MISRATA, Libya (Reuters) – Seven months after Libyan forces defeated Islamic State in the coastal city of Sirte, hundreds of bodies of foreign militants still lie stored in freezers as authorities negotiate with other governments to decide what to do with them, local officials say.

The corpses have been shipped to Misrata, a city further to the west whose forces led the fight to defeat Islamic State in Sirte in December.

Allowing the bodies to be shipped home to countries such as Tunisia, Sudan and Egypt would be sensitive for the governments involved, wary of acknowledging how many of their citizens left to fight as jihadists in Iraq, Syria and Libya.

“Our team removed hundreds of bodies,” a member of the Misrata organized crime unit dealing with the bodies told Reuters, his face masked to conceal his identity because of security concerns.

A fighter of Libyan forces stands atop the ruins of a house as the forces secure the last few buildings where Islamic State militants had been making a final stand, in Ghiza Bahriya district in Sirte, Libya December 6, 2016.Hani Amara

“This is the main operation which allows us to preserve the bodies, document and photograph them and also collect DNA samples.”

The crime unit said it was awaiting a decision from the Prosecutor General, who was in talks with foreign governments over the return of the bodies.

Islamic State has now been defeated in its main stronghold in the Iraqi city of Mosul and is under pressure in its base in the Syrian city of Raqqa.
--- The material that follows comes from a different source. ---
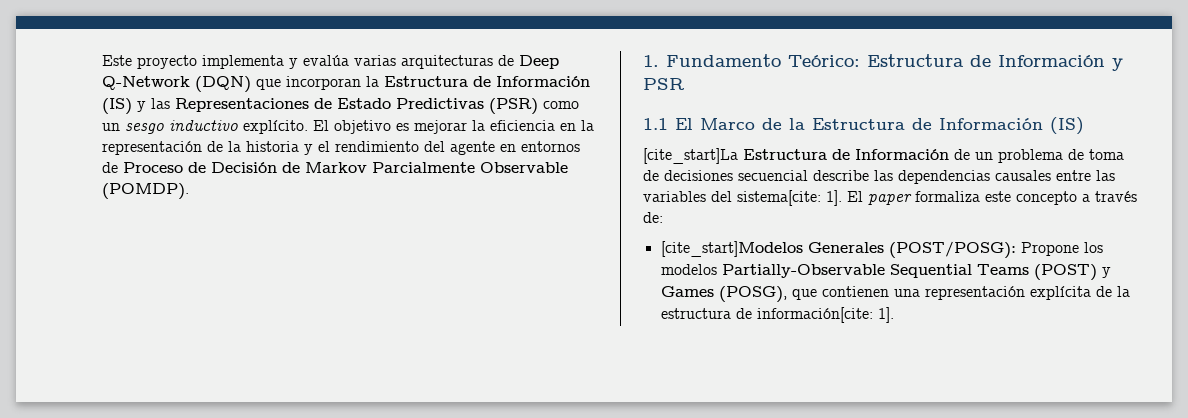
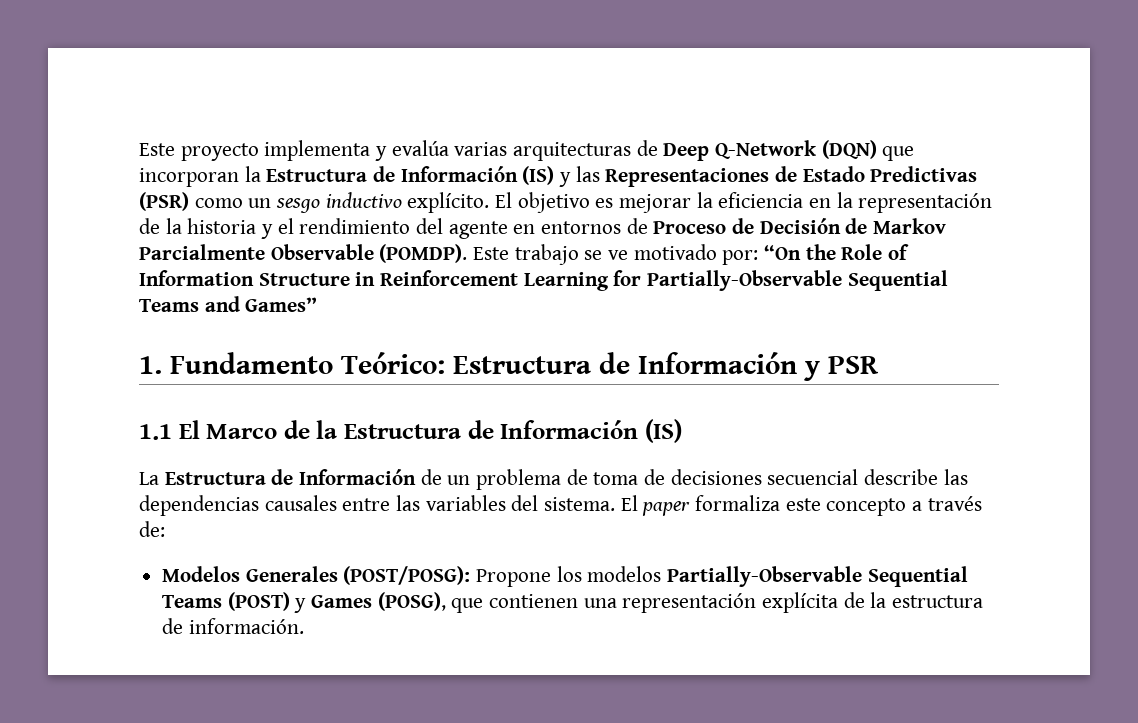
+ Este trabajo se ve motivado por: “On the Role of Information Structure in Reinforcement Learning for Partially-Observable Sequential Teams and Games”
- [cite_start]La Estructura de Información de un problema de toma de decisiones secuencial describe las dependencias causales entre las variables del sistema[cite: 1].
+ La Estructura de Información de un problema de toma de decisiones secuencial describe las dependencias causales entre las variables del sistema.
- [cite_start]Modelos Generales (POST/POSG): Propone los modelos Partially-Observable Sequential Teams (POST) y Games (POSG), que contienen una representación explícita de la estructura de información[cite: 1].
+ Modelos Generales (POST/POSG): Propone los modelos Partially-Observable Sequential Teams (POST) y Games (POSG), que contienen una representación explícita de la estructura de información.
But at the height of its territorial control it attracted recruits from the Middle East, North Africa and Europe to its ranks.

In Tunisia alone, officials say more than 3,000 citizens left to fight in Syria, Iraq and Libya. Tunisians who trained in militant camps in Libya carried out two gun attacks on foreign tourists in 2015 that battered Tunisia’s vital tourism industry.

Islamic State took over Sirte in 2015, taking advantage of infighting between rival Libyan armed factions and using the city as a base from which to attack oil fields and other nearby towns.